Dataset:
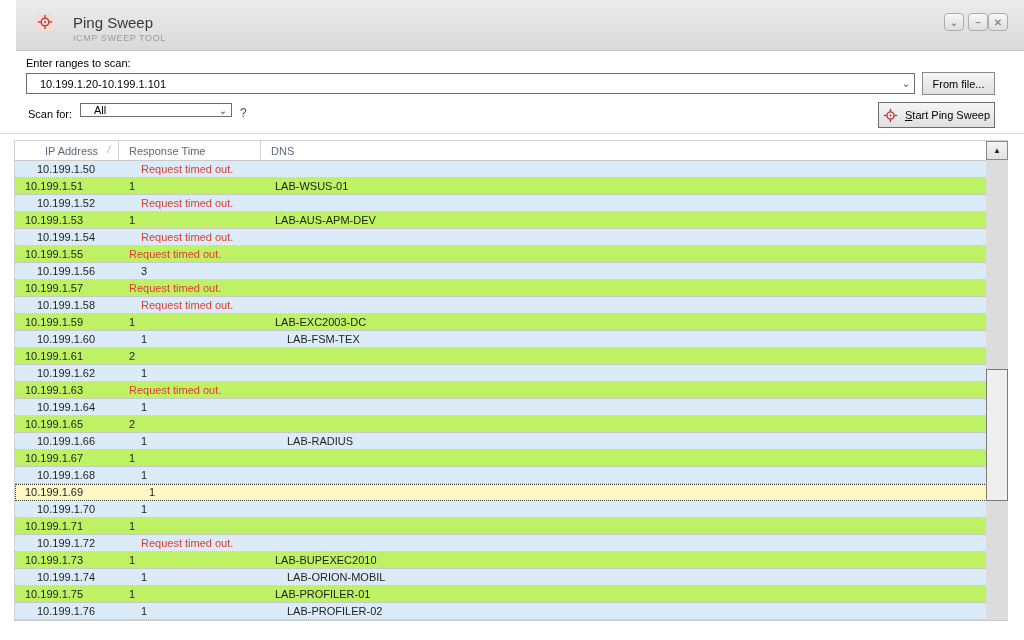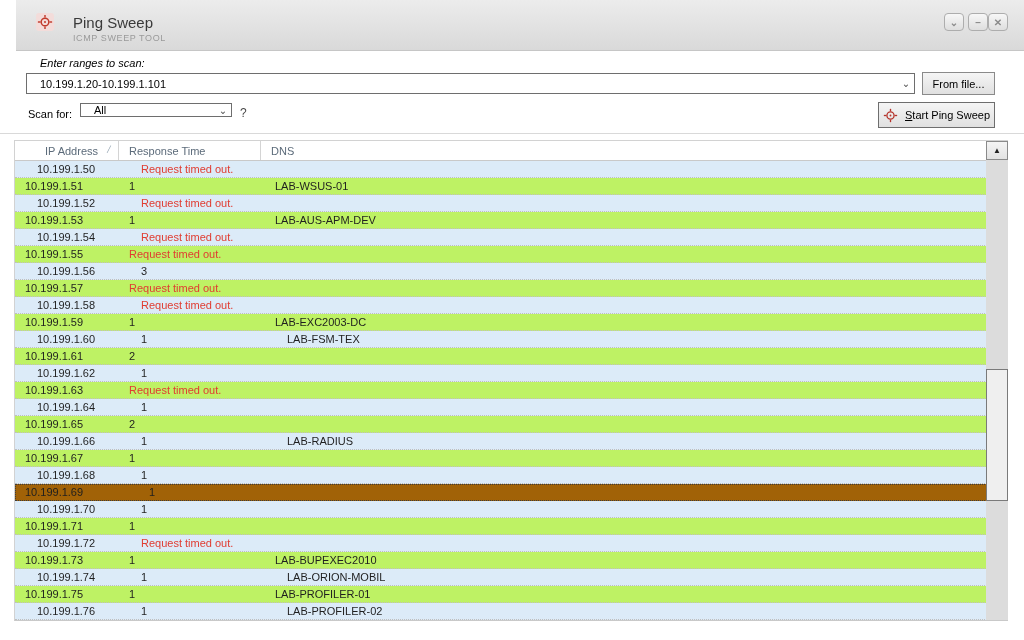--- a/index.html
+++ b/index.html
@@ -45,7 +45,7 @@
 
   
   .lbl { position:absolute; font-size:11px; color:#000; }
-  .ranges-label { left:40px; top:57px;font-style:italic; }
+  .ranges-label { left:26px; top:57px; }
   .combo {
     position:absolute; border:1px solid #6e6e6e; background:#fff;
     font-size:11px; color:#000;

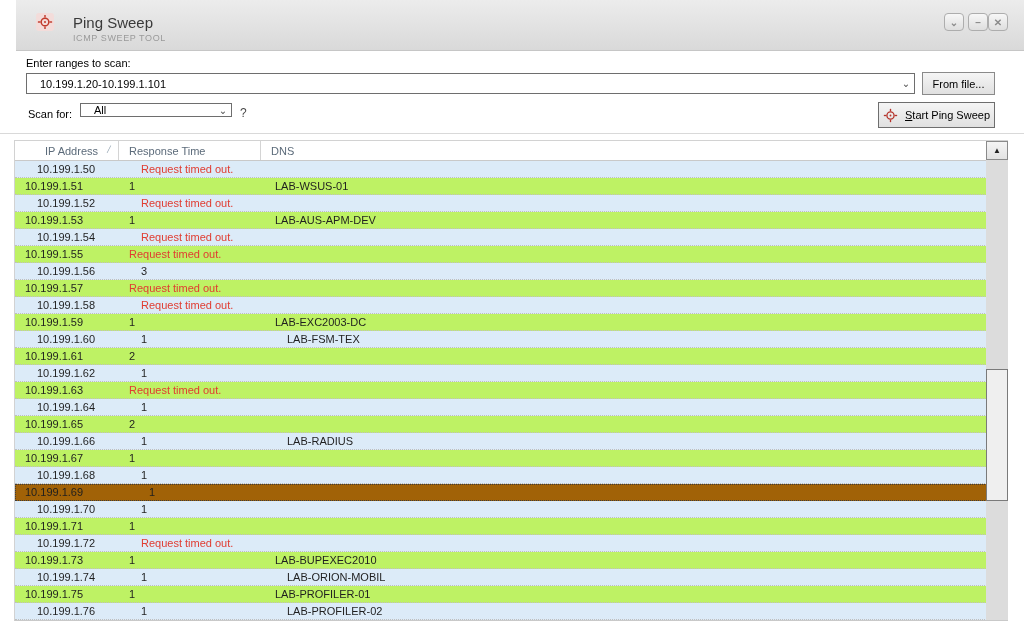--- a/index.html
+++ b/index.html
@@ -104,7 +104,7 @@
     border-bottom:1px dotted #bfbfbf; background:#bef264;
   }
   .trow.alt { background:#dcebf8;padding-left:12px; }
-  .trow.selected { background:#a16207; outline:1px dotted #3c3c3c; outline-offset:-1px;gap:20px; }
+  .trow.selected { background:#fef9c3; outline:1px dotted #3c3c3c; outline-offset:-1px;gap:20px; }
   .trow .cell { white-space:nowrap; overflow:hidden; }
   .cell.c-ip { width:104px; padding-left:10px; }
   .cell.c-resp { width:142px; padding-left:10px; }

==

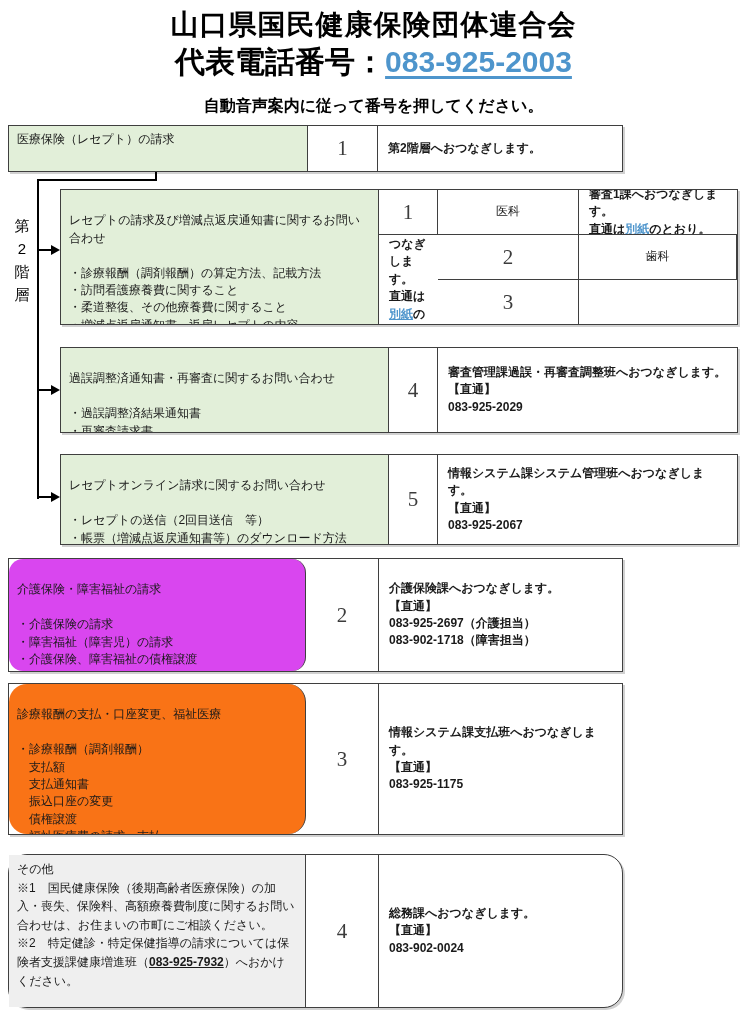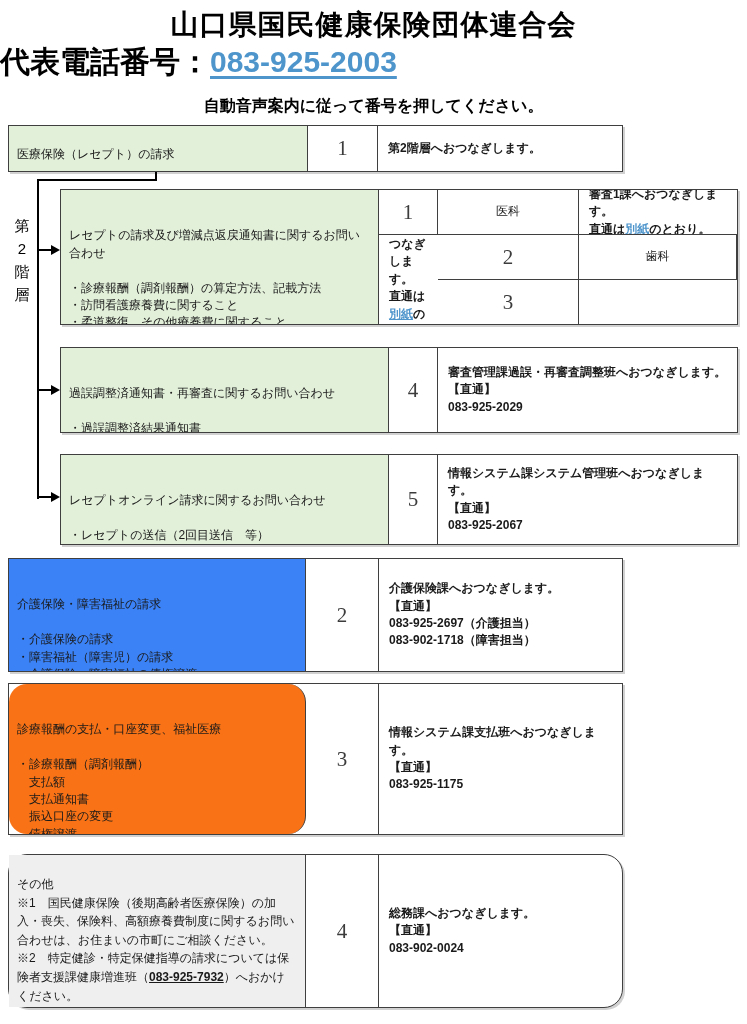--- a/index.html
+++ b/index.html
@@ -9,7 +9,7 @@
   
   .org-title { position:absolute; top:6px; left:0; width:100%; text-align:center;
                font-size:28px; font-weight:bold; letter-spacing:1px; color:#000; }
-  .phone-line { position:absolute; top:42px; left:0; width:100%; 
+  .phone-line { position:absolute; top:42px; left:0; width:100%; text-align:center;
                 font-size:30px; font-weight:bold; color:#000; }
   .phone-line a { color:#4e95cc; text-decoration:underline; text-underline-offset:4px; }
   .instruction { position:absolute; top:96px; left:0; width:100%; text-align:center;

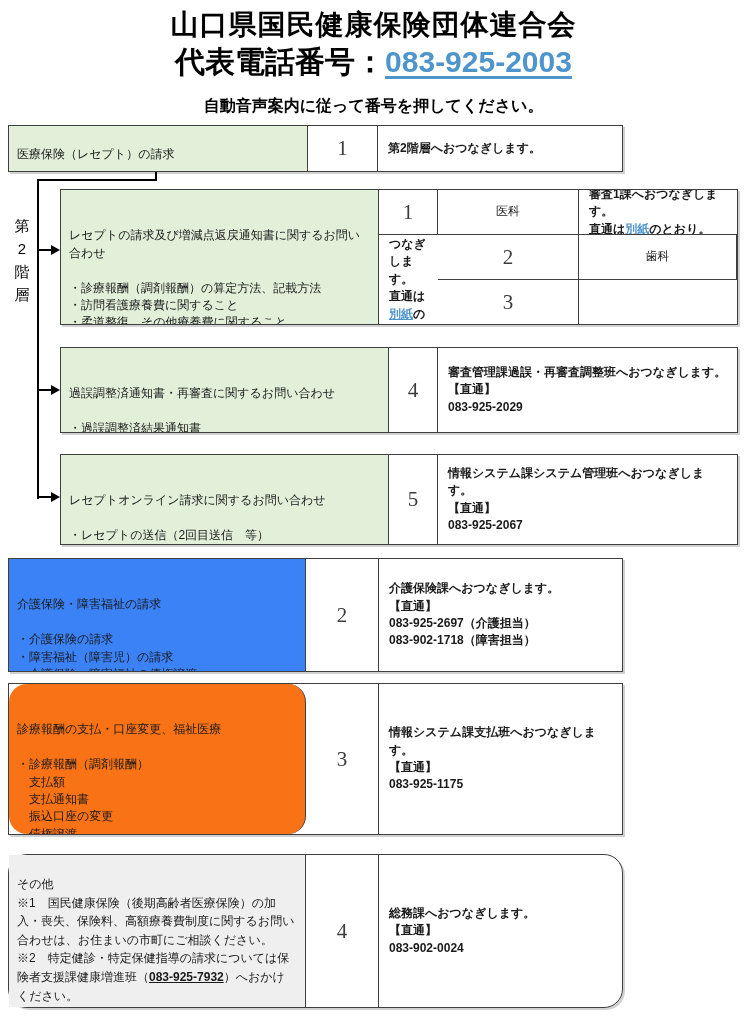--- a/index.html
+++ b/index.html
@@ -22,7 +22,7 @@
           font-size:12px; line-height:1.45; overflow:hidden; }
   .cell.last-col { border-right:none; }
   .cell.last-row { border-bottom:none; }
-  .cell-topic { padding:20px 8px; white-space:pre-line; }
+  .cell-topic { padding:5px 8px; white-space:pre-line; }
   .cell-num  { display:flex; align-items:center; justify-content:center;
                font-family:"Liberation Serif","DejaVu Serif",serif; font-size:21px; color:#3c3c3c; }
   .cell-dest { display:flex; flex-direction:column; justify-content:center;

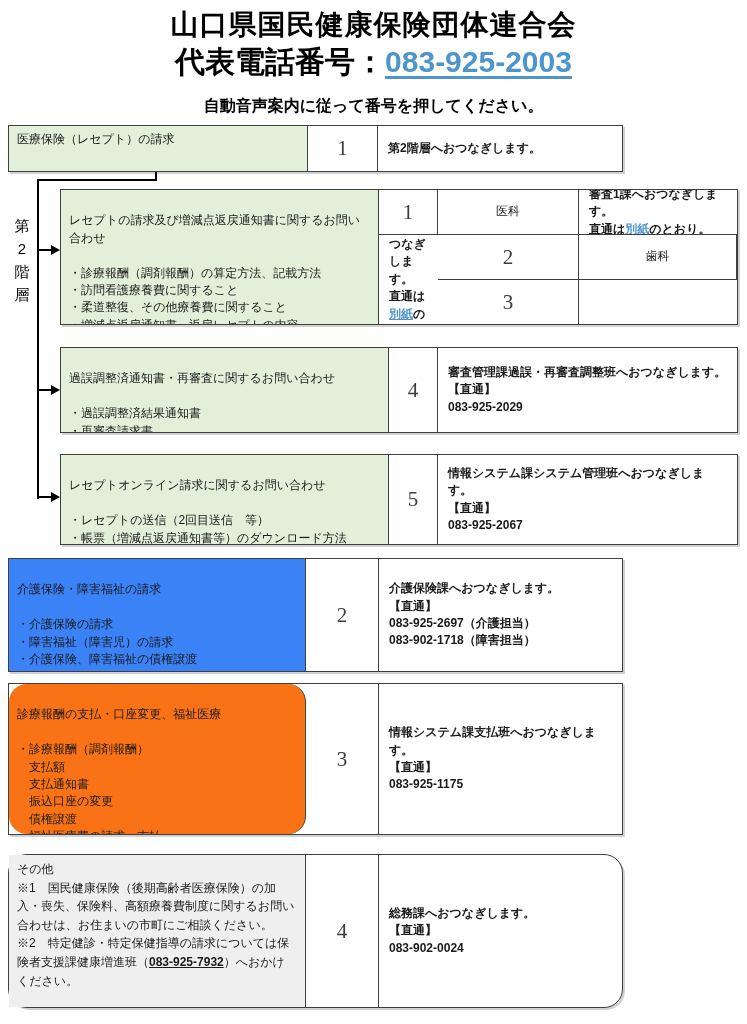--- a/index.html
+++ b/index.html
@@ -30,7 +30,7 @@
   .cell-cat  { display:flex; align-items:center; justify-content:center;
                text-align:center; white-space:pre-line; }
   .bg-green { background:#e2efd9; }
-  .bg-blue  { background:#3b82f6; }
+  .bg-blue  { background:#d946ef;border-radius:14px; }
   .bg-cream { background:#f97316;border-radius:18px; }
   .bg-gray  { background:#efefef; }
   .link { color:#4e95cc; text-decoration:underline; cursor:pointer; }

Directions: Search the material for the word "weight" and copy each line where it occurs.

Problem solution:
                font-size:28px; font-weight:bold; letter-spacing:1px; color:#000; }
                 font-size:30px; font-weight:bold; color:#000; }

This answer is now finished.